GIVEN RECORDS:
=== Begin Enclosure ===
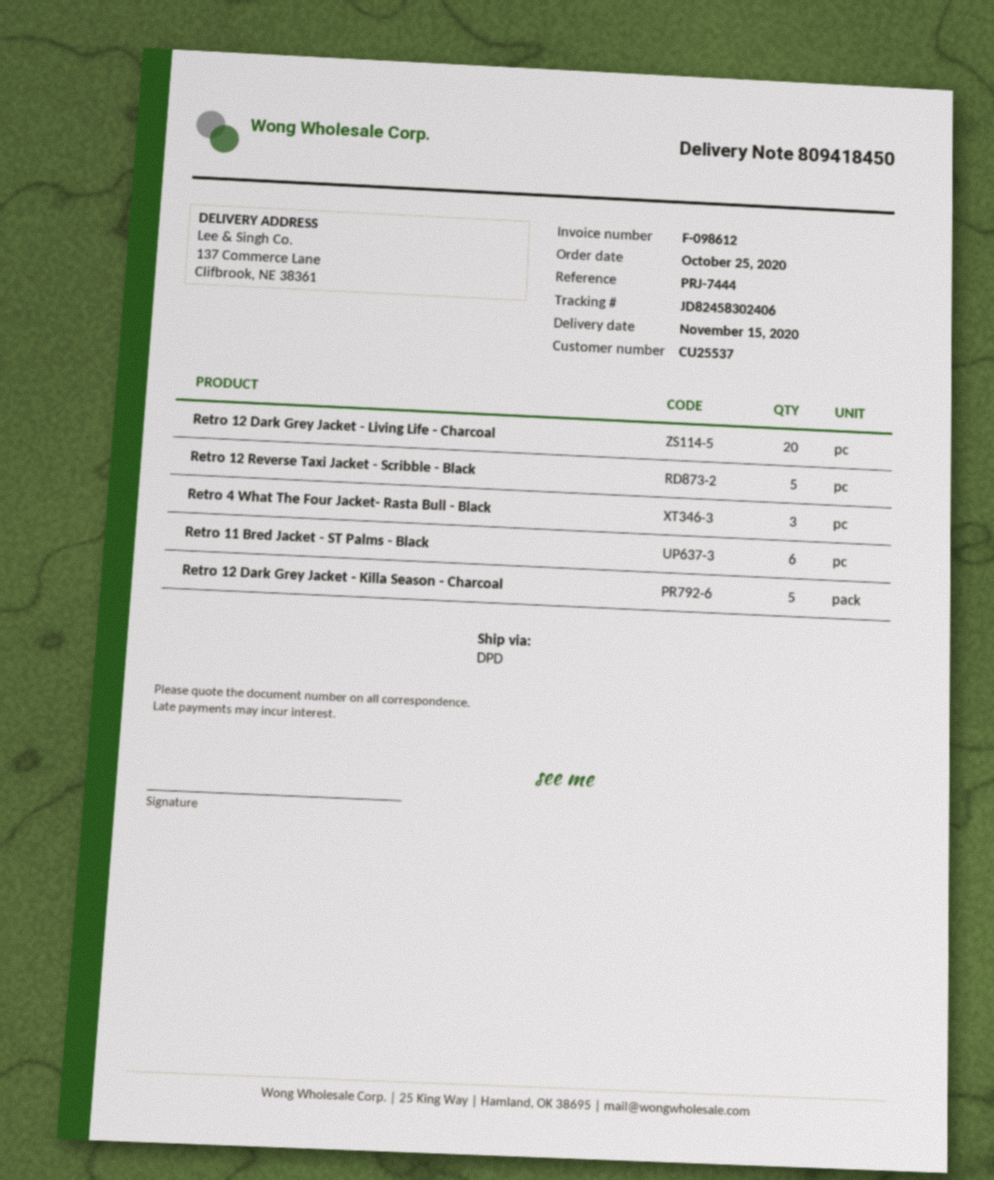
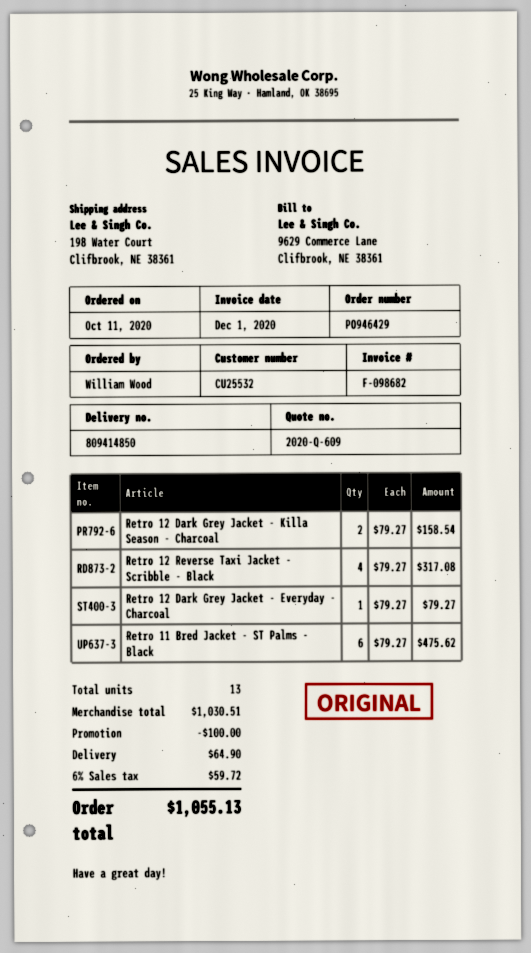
order date: 2020-10-25 -> 2020-10-11
delivery note number: 809418450 -> 809414850
invoice number: F-098612 -> F-098682
customer number: CU25537 -> CU25532
ship to: 137 Commerce Lane, Clifbrook, NE 38361 -> 198 Water Court, Clifbrook, NE 38361
Retro 12 Dark Grey Jacket - Living Life - Charcoal: 20 -> none
Retro 12 Reverse Taxi Jacket - Scribble - Black: 5 -> 4
Retro 4 What The Four Jacket- Rasta Bull - Black: 3 -> none
Retro 12 Dark Grey Jacket - Killa Season - Charcoal: 5 -> 2
Retro 12 Dark Grey Jacket - Everyday - Charcoal: none -> 1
=== End Enclosure ===
DIRECTIONS:
Note how many lines of the records contain the string "Charcoal", and give that number with nothing added.

SOLUTION FOR THIS PROBLEM:
3